WORK ORDER.
Copy out all of the records, exactly as they appear.

[Records contained in a dataset]
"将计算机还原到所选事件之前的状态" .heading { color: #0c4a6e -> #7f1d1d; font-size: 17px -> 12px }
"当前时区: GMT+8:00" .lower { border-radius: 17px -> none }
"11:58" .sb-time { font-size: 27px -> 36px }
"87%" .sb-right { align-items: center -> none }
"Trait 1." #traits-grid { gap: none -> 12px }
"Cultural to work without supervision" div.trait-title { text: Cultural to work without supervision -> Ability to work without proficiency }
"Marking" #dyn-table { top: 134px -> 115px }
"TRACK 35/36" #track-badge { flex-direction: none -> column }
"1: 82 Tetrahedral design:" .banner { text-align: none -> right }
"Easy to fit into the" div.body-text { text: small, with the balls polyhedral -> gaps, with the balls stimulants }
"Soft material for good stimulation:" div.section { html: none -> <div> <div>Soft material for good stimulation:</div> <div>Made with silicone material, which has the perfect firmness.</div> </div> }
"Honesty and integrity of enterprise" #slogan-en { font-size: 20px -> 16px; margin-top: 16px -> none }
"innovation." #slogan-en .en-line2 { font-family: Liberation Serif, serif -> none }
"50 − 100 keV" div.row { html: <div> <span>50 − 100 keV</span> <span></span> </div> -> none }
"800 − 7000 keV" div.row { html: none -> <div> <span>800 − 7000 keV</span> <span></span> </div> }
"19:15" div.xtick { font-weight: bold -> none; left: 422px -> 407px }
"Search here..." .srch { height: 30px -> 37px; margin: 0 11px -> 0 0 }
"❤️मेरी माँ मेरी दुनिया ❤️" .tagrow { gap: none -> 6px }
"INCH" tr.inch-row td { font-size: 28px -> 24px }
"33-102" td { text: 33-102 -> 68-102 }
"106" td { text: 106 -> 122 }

SOLUTION TO THE EXERCISE.
"将计算机还原到所选事件之前的状态" .heading { color: #0c4a6e -> #7f1d1d; font-size: 17px -> 12px }
"当前时区: GMT+8:00" .lower { border-radius: 17px -> none }
"11:58" .sb-time { font-size: 27px -> 36px }
"87%" .sb-right { align-items: center -> none }
"Trait 1." #traits-grid { gap: none -> 12px }
"Cultural to work without supervision" div.trait-title { text: Cultural to work without supervision -> Ability to work without proficiency }
"Marking" #dyn-table { top: 134px -> 115px }
"TRACK 35/36" #track-badge { flex-direction: none -> column }
"1: 82 Tetrahedral design:" .banner { text-align: none -> right }
"Easy to fit into the" div.body-text { text: small, with the balls polyhedral -> gaps, with the balls stimulants }
"Soft material for good stimulation:" div.section { html: none -> <div> <div>Soft material for good stimulation:</div> <div>Made with silicone material, which has the perfect firmness.</div> </div> }
"Honesty and integrity of enterprise" #slogan-en { font-size: 20px -> 16px; margin-top: 16px -> none }
"innovation." #slogan-en .en-line2 { font-family: Liberation Serif, serif -> none }
"50 − 100 keV" div.row { html: <div> <span>50 − 100 keV</span> <span></span> </div> -> none }
"800 − 7000 keV" div.row { html: none -> <div> <span>800 − 7000 keV</span> <span></span> </div> }
"19:15" div.xtick { font-weight: bold -> none; left: 422px -> 407px }
"Search here..." .srch { height: 30px -> 37px; margin: 0 11px -> 0 0 }
"❤️मेरी माँ मेरी दुनिया ❤️" .tagrow { gap: none -> 6px }
"INCH" tr.inch-row td { font-size: 28px -> 24px }
"33-102" td { text: 33-102 -> 68-102 }
"106" td { text: 106 -> 122 }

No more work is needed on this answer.